Copiapo - Most of the Chilean miners rescued after nearly 70 days underground and examined at a nearby hospital were healthier than expected, doctors told AFP on Wednesday.

Eleven of the 33 miners rushed to the Copiapo Regional Hospital for tests after they were rescued were "better than any prognosis," with two exceptions, said the doctors, speaking on condition of anonymity.

Upon arrival, all of the miners underwent a thoracic and lungs exam. "They are all in perfect conditions except miner Mario Sepulveda, who has silicosis and Mario Gomez, who we found a bit weak" said one of the doctors.

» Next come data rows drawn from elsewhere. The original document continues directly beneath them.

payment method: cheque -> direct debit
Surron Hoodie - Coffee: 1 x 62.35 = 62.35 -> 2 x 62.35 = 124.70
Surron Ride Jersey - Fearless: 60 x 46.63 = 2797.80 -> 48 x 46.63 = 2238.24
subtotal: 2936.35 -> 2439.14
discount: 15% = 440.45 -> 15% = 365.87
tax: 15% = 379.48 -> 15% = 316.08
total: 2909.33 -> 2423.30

Sepulveda, 39, was the second miner rescued after Florencio Avalos, 31.
Both men were put aboard a Chilean Air Force helicopter and flown to the hospital at Copiapo, the capital of Atacama region, and the closest city to the San Jose copper and gold mine where they had been trapped since an August 5 cave-in.

Souvenirs and song
Sepulveda "is in good spirits, but has silicosis," one of the doctors said.

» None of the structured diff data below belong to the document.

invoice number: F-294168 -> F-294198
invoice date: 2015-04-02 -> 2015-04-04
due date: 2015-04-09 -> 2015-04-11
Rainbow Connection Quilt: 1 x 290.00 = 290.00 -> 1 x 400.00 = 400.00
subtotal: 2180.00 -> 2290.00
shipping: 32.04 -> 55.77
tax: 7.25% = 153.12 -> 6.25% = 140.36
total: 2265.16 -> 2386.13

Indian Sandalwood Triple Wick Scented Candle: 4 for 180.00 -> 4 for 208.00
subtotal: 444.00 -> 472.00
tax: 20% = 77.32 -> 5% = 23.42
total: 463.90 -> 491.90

Silicosis is an irreversible respiratory disease caused by inhaling silica dust, a common ailment among miners.

Upon emerging from the mine, Sepulveda handed out rocks from the bottom of the mine as gifts and led laughing officials in a celebratory football song.

Gomez, 63, who is the oldest miner, had already been diagnosed with silicosis before he was trapped in the mine on August 5.

Gomez "is a bit weak," the medic said.

The ageing miner, who stepped out of the rescue capsule that brought him to the surface wearing a breathing mask to combat chronic breathing difficulties, said his life had been transformed.

One life

"Often something has to happen to you before you stop and think and understand that you only have one life, and then you think what you have to change," he told President Sebastián Piñera, who welcomed him.

The miners are being brought to the surface at a rate of about 40 minutes per round trip. By 23:30 SA time, 25 miners had been brought to the surface.

With remarkable speed and flawless execution, one miner after another climbed into a slender cage deep beneath the Chilean earth, was hoisted through 622m of rock and saw precious sunlight on Wednesday, after the longest underground entrapment in human history.

By mid-afternoon all the weakest and sickest, had been pulled to freedom, and officials said they might even be able to bring everyone to the surface by the end of the night.

Emerged to cheers

After 69 days underground, including two weeks during which they were feared dead, the men emerged to the cheers of exuberant Chileans before the eyes of a transfixed globe.

The men made the smooth ascent inside a capsule called Phoenix, about 4m tall, barely wider than their shoulders and painted in the white, red and blue of the Chilean flag.

It had a door that stuck occasionally, and its wheels needed lubricating at least once, but otherwise it worked exactly as planned.
Piercing the darkness
The rescue was planned with extreme care. The miners were monitored by video on the way up for any sign of panic.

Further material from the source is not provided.